## WHAT IS EXPECTED
With the pictures excluded, reproduce all of the data exactly.

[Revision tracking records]
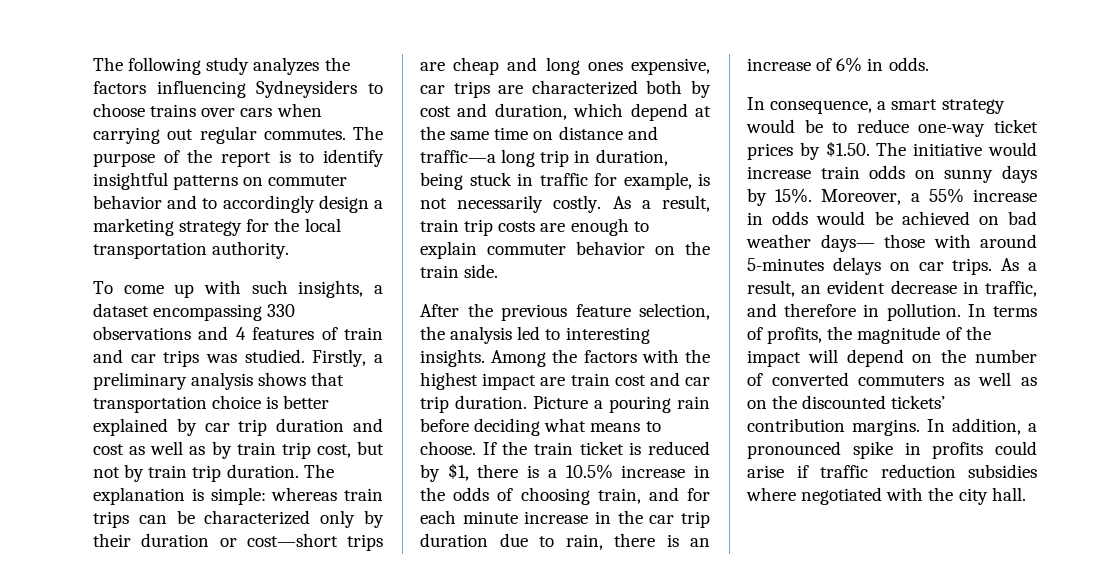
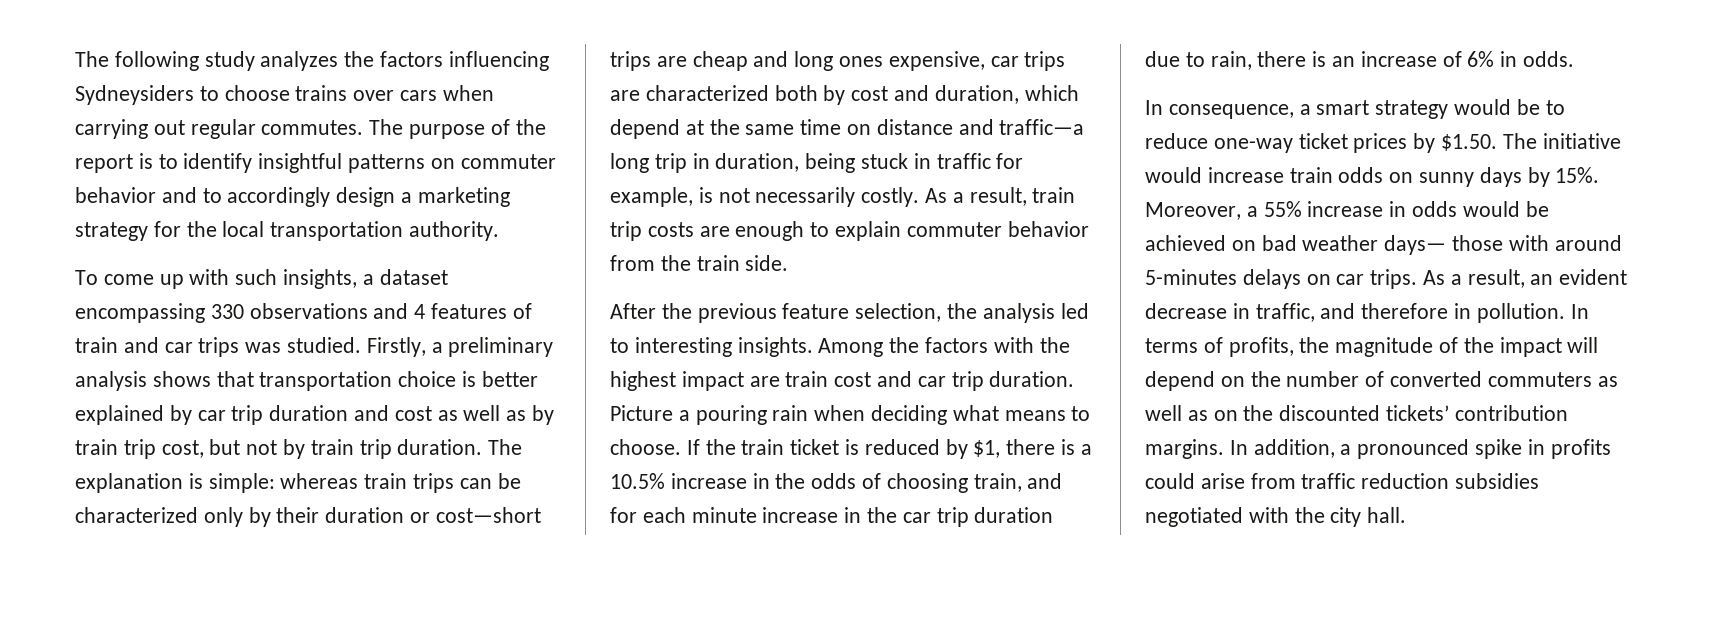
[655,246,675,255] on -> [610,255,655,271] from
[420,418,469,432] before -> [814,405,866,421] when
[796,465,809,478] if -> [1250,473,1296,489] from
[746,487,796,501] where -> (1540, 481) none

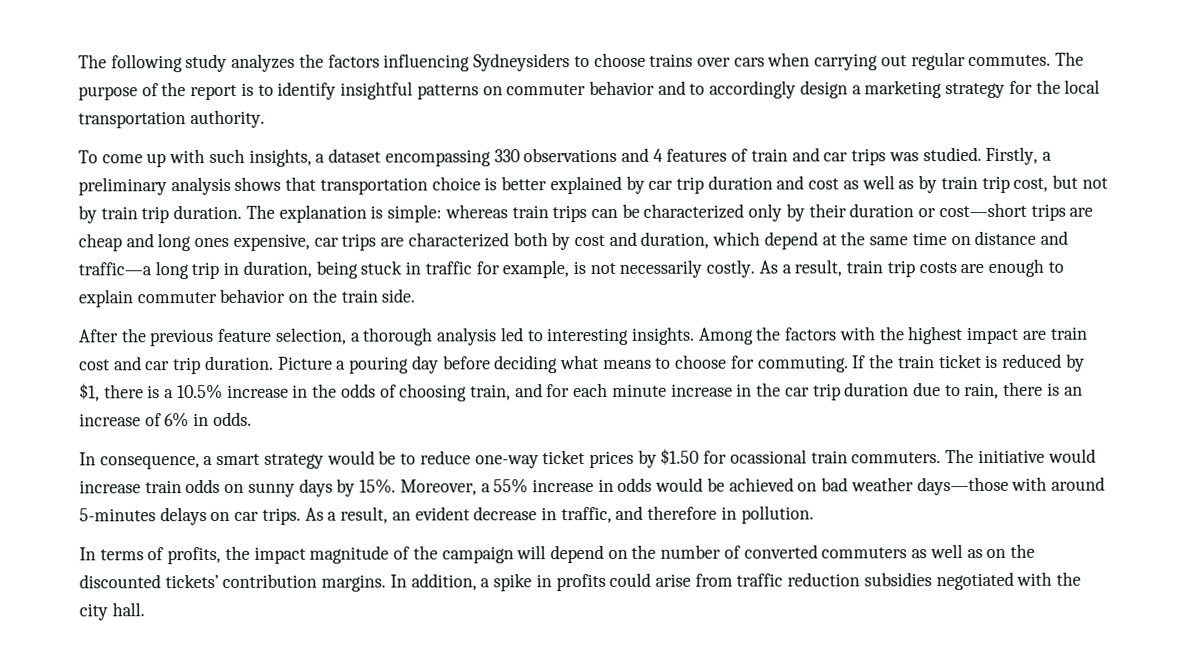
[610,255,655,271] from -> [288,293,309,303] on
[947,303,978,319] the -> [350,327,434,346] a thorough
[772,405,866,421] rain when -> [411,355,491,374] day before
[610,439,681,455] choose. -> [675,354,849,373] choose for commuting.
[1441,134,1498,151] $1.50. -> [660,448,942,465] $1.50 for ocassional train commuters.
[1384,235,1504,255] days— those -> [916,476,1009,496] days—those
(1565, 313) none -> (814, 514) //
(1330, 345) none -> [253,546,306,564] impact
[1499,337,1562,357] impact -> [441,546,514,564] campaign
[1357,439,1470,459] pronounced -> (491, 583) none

## RESPONSE BELOW
[655,246,675,255] on -> [610,255,655,271] from
[420,418,469,432] before -> [814,405,866,421] when
[796,465,809,478] if -> [1250,473,1296,489] from
[746,487,796,501] where -> (1540, 481) none

[610,255,655,271] from -> [288,293,309,303] on
[947,303,978,319] the -> [350,327,434,346] a thorough
[772,405,866,421] rain when -> [411,355,491,374] day before
[610,439,681,455] choose. -> [675,354,849,373] choose for commuting.
[1441,134,1498,151] $1.50. -> [660,448,942,465] $1.50 for ocassional train commuters.
[1384,235,1504,255] days— those -> [916,476,1009,496] days—those
(1565, 313) none -> (814, 514) //
(1330, 345) none -> [253,546,306,564] impact
[1499,337,1562,357] impact -> [441,546,514,564] campaign
[1357,439,1470,459] pronounced -> (491, 583) none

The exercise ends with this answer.